# Homework Help: Polar Coordinates problem area of region

1. Jul 21, 2010

### muddyjch

1. The problem statement, all variables and given/known data
Find the area of the region inside: r = 9 sinθ but outside: r = 1

2. Relevant equations

3. The attempt at a solution
r = 9 sinθ is a circle with center at (0, 4/2) and radius 4/2 while r= 1 is a circle with center at (0, 0) and radius 1. The two curves intersect where sin(θ)= 1/9. For 0 ≤ θ ≤ π that is satified by θ=sin^-1(1/9) and θ=π-sin^-1(1/9).
This is where i get lost setting up the differential for the area?

2. Jul 21, 2010

r = 9 sinθ is not what you say. I don't know where you went astray in your thinking, but if polar coordinates are giving you trouble, then think of it this way:

r = 9 sinθ is the same thing as r^2 = 9r sinθ, which is equivalent to x^2 + y^2 = 9y, or...
x^2 + (y-9/2)^2 = (9/2)^2. That's a circle centered at (0,9/2) with a radius of 9/2 units.

Can you finish the rest by yourself? I hope this helps.

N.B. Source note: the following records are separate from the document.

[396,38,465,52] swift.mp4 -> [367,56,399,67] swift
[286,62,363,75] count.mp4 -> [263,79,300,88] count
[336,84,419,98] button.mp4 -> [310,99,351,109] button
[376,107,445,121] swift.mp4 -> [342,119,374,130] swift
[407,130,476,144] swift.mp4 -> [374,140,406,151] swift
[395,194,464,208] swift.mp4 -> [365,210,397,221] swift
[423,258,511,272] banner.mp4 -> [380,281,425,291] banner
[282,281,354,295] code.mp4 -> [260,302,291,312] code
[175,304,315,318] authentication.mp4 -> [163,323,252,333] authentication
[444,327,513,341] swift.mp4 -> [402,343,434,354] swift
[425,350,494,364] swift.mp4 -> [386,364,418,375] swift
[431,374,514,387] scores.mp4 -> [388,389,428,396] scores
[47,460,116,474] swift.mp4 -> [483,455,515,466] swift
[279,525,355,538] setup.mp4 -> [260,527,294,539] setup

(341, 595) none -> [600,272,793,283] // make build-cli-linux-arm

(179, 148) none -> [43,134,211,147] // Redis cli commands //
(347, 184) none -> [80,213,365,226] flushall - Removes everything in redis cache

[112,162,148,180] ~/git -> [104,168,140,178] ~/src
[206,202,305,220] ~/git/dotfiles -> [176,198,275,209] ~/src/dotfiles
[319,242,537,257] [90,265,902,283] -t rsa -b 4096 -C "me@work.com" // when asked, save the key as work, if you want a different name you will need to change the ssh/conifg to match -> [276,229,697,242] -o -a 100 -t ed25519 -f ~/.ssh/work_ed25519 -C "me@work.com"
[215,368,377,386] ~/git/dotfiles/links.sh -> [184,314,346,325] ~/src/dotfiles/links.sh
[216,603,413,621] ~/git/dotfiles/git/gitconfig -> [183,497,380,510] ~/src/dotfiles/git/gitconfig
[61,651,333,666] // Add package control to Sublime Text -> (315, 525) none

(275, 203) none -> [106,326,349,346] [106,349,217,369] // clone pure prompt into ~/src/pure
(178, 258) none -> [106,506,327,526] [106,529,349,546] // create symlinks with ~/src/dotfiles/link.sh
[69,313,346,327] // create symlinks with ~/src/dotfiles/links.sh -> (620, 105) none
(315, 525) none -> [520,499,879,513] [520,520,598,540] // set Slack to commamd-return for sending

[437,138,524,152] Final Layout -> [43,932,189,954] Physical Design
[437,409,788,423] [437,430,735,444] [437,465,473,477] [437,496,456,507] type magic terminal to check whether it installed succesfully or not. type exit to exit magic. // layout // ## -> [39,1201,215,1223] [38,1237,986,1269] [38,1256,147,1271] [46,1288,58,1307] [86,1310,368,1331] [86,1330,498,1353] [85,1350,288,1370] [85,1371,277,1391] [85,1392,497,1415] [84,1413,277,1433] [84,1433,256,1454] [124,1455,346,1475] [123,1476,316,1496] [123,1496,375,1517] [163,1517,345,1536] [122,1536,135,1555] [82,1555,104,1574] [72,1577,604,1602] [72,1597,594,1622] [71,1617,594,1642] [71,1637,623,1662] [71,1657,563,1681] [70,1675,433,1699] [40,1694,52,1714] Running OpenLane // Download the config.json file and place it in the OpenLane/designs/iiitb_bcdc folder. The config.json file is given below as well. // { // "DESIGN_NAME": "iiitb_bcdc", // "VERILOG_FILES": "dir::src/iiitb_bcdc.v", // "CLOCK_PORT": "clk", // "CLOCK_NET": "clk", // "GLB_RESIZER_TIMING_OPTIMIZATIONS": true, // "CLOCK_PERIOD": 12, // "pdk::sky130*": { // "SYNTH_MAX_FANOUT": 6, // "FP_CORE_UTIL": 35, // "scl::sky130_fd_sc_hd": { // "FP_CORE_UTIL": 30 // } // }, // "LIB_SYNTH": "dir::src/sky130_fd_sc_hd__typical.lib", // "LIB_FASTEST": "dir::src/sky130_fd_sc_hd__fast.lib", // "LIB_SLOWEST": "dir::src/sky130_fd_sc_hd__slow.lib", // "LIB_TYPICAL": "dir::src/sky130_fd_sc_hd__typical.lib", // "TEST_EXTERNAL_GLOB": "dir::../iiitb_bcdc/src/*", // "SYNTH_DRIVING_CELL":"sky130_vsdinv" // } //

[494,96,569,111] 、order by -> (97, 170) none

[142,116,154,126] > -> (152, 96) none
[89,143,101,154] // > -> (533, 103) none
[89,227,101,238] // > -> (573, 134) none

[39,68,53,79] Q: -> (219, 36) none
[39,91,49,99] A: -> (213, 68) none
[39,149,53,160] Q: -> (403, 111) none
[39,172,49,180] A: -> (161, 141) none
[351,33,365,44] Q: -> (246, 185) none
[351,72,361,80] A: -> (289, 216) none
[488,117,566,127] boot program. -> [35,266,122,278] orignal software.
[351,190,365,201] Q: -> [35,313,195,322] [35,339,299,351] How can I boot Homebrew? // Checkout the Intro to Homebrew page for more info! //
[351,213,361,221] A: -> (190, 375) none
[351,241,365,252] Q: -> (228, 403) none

EDIT: There, I fixed it :D

Last edited: Jul 21, 2010
3. Jul 21, 2010

Also, how did you arrive at this conclusion? Using that logic, we could let n = sin^-1(1/9) - k, where k is any real number. Then, using your logic, θ would also equal k in all these cases, i.e., sin^-1(1/9) has infinitely many solutions on a quite finite interval.

4. Jul 21, 2010

### muddyjch

It is actually a pi sign but a really bad one sorry for the confusion

5. Jul 22, 2010

### HallsofIvy

Using Latex, $\theta= sin^{-1}(1/9)$ and $\theta= \pi- sin^{-1}(1/9)$.

Of course, for any $\alpha$, $sin(\alpha)= sin(\pi- \alpha)$.

You should have learned when you first learned integration in polar coordinates that "dxdy" becomes "$r dr d\theta$".